*WORK REQUEST:* Each line of the material must be reproduced exactly; pictures stay out.

*DATA SUPPLIED:*
--- START ---

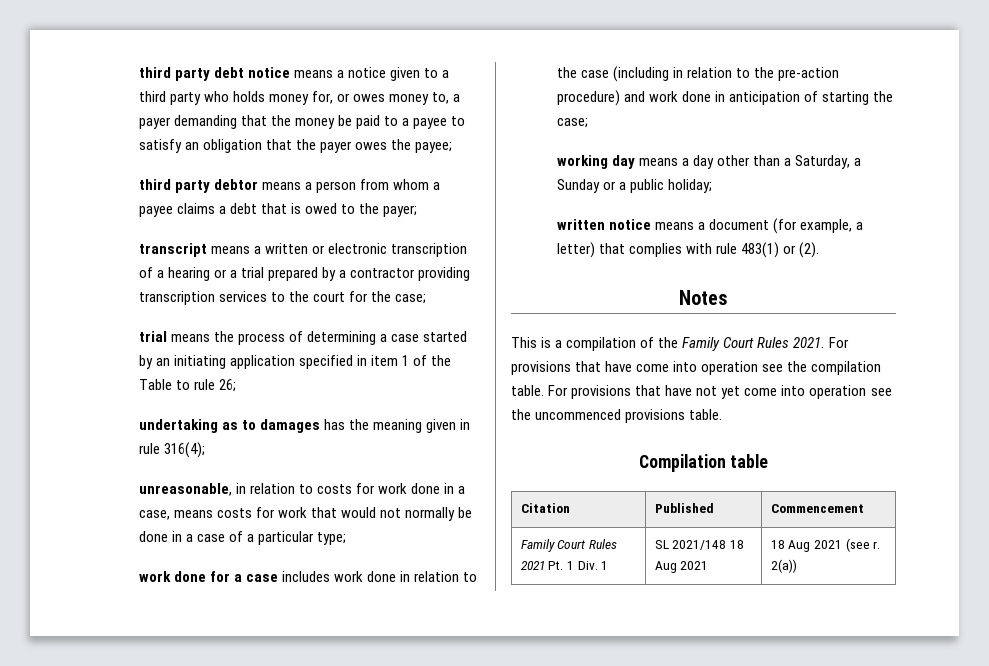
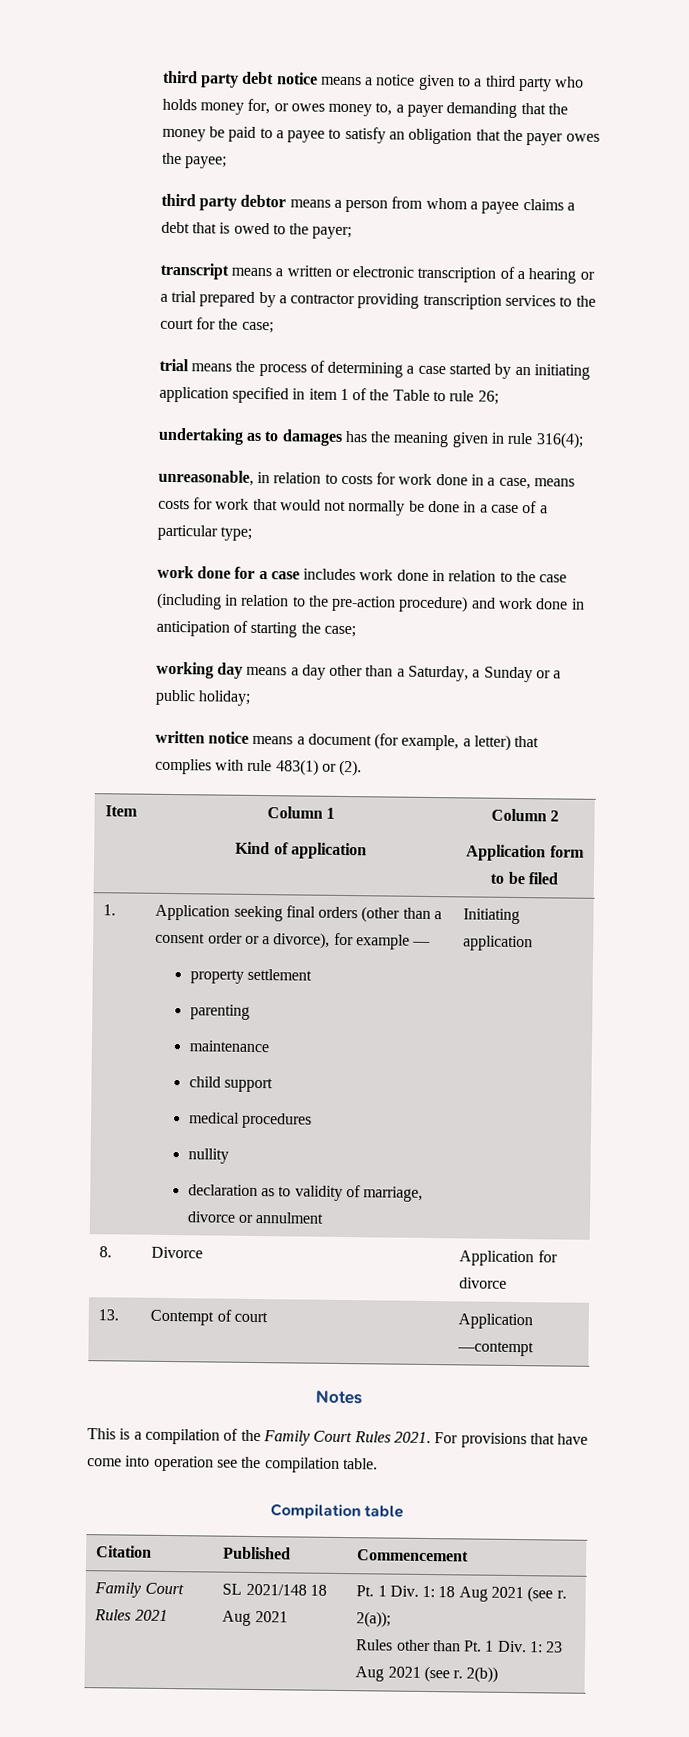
+ Item | Column 1
+ Kind of application | Column 2
+ Application form to be filed
+ 1. | Application seeking final orders (other than a consent order or a divorce), for example —
+ property settlement
+ parenting
+ maintenance
+ child support
+ medical procedures
+ nullity
+ declaration as to validity of marriage, divorce or annulment | Initiating application
+ 8. | Divorce | Application for divorce
+ 13. | Contempt of court | Application —contempt
- For provisions that have not yet come into operation see the uncommenced provisions table.
- Family Court Rules 2021 Pt. 1 Div. 1 | SL 2021/148 18 Aug 2021 | 18 Aug 2021 (see r. 2(a))
+ Family Court Rules 2021 | SL 2021/148 18 Aug 2021 | Pt. 1 Div. 1: 18 Aug 2021 (see r. 2(a));
+ Rules other than Pt. 1 Div. 1: 23 Aug 2021 (see r. 2(b))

--- END ---

*RESPONSE TO THE EXERCISE:*
+ Item | Column 1
+ Kind of application | Column 2
+ Application form to be filed
+ 1. | Application seeking final orders (other than a consent order or a divorce), for example —
+ property settlement
+ parenting
+ maintenance
+ child support
+ medical procedures
+ nullity
+ declaration as to validity of marriage, divorce or annulment | Initiating application
+ 8. | Divorce | Application for divorce
+ 13. | Contempt of court | Application —contempt
- For provisions that have not yet come into operation see the uncommenced provisions table.
- Family Court Rules 2021 Pt. 1 Div. 1 | SL 2021/148 18 Aug 2021 | 18 Aug 2021 (see r. 2(a))
+ Family Court Rules 2021 | SL 2021/148 18 Aug 2021 | Pt. 1 Div. 1: 18 Aug 2021 (see r. 2(a));
+ Rules other than Pt. 1 Div. 1: 23 Aug 2021 (see r. 2(b))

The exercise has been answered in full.